The hard labour consists in eight tread-wheels, one crank pump, and three Richmond's crank machines for work in solitude. The tread-wheel labour varies from 6 to 10 hours a-day, and from 10,800 to 18,000 feet of ascent, according to the season. The crank-wheel is regarded as less severe than the tread-wheel; its ordinary revolutions are 1,000 per hour, so that the daily number performed by each prisoner varies from 6,000 to 10,000, according to the number of working hours. The physical effect of the tread-wheel labour will be adverted to under the head of "Health." The profits of the mill and shoe-making, the only productive kinds of labour, were only £151. 12s. 4d. in the last year, which were applied in aid of the county rate. The mill-house is situated in the tread-wheel yard No. 6, and has no access except through that yard; a circumstance which causes interruptions, and might afford opportunities of communication from without.

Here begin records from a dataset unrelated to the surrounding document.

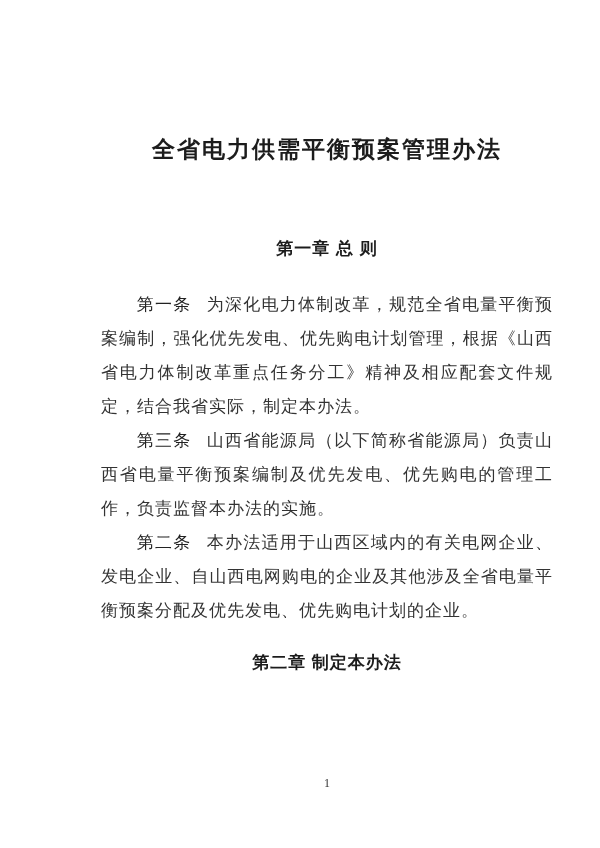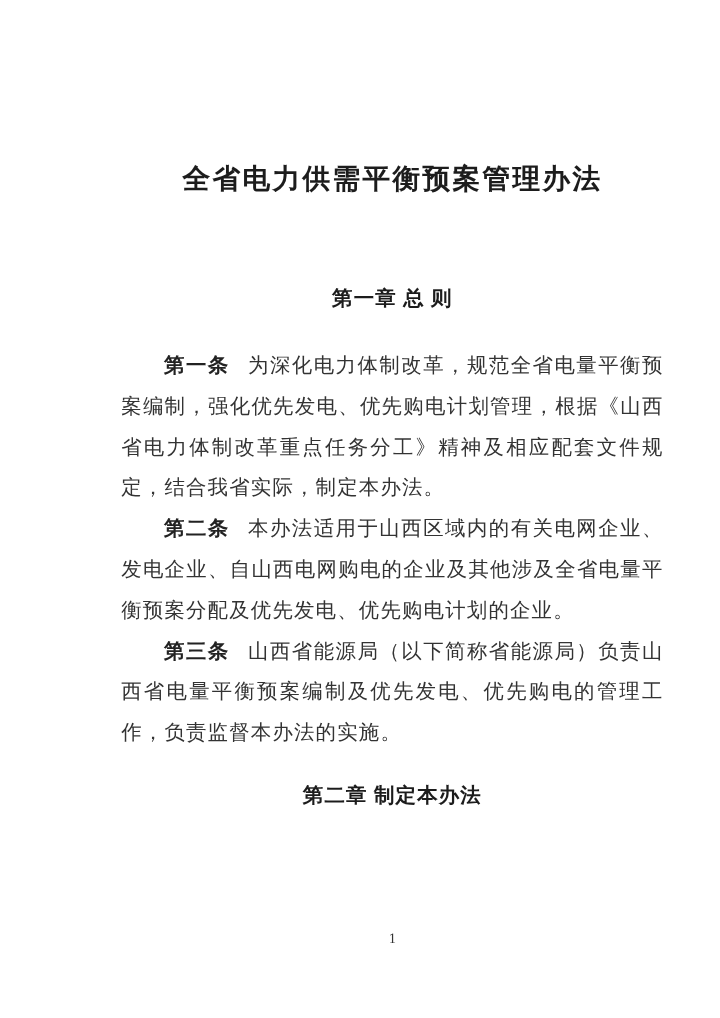--- a/index.html
+++ b/index.html
@@ -26,39 +26,39 @@
     font-family: "Liberation Sans", "DejaVu Sans", sans-serif;
     font-weight: 700;
     font-size: 23px;
     line-height: 34px;
     letter-spacing: 2px;
     color: #1c1c1c;
   }
   .chapter-heading {
     margin: 22px 0 26px;
     text-align: center;
-    font-family: Liberation Serif, serif;
+    font-family: Liberation Sans, sans-serif;
     font-weight: 700;
     font-size: 17px;
     line-height: 26px;
     letter-spacing: 1px;
     color: #1c1c1c;
   }
   .article {
     margin: 0;
     font-size: 17px;
     line-height: 34px;
     letter-spacing: 1px;
     text-align: justify;
     text-indent: 2.1em;
     color: #333333;
   }
   .article-label {
     font-family: "Liberation Sans", "DejaVu Sans", sans-serif;
-    font-weight: 700;
+    font-weight: 400;
     color: #222222;
   }
   .article-text {
     margin-left: 0.9em;
   }
   .page-footer {
     position: absolute;
     left: 0;
     right: 0;
     top: 773px;
@@ -72,21 +72,21 @@
 </style>
 </head>
 <body>
 
 <div class="page">
   <div class="content">
     <h1 class="doc-title">全省电力供需平衡预案管理办法</h1>
     <div id="doc-body">
         <h2 class="chapter-heading">第一章 总 则</h2>
         <p class="article"><span class="article-label">第一条</span><span class="article-text">为深化电力体制改革，规范全省电量平衡预案编制，强化优先发电、优先购电计划管理，根据《山西省电力体制改革重点任务分工》精神及相应配套文件规定，结合我省实际，制定本办法。</span></p>
+        <p class="article"><span class="article-label">第三条</span><span class="article-text">山西省能源局（以下简称省能源局）负责山西省电量平衡预案编制及优先发电、优先购电的管理工作，负责监督本办法的实施。</span></p>
         <p class="article"><span class="article-label">第二条</span><span class="article-text">本办法适用于山西区域内的有关电网企业、发电企业、自山西电网购电的企业及其他涉及全省电量平衡预案分配及优先发电、优先购电计划的企业。</span></p>
-        <p class="article"><span class="article-label">第三条</span><span class="article-text">山西省能源局（以下简称省能源局）负责山西省电量平衡预案编制及优先发电、优先购电的管理工作，负责监督本办法的实施。</span></p>
         <h2 class="chapter-heading">第二章 制定本办法</h2>
       </div>
   </div>
   <div class="page-footer">
     <span class="page-number">1</span>
   </div>
 </div>
 
 </body></html>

At the time of our inspection, 16 prisoners were employed as yardsmen and staffmen, and 11 in other menial offices, together 27, being 11 per cent, upon the whole number in custody. Prisoners before and after trial, and convicted of felony and misdemeanor, are indiscriminately selected for these services, according to their supposed qualifications for them, and as a reward for good conduct in prison. A prisoner committed on charge of murder, who has been insane, but now appears recovered, and is employed in the bakehouse. The prisoner C. S., described as staffman in the middle yard, we found keeping the keys of the two gates between the outer and the inner yard, a trust which ought not to have been reposed in any prisoner. The keeper has no confidence in the yardsmen in general; and, indeed, it would be strange if he had; for, besides the frequency of their overlooking the misconduct of prisoners, they are often guilty of misconduct themselves. The following are a few instances:—

1826, Sept. 15.—J. W., yardsman, detected in imposing upon prisoners; giving half an ounce of tobacco for a loaf; is oppressive, unkind to the sick, &c.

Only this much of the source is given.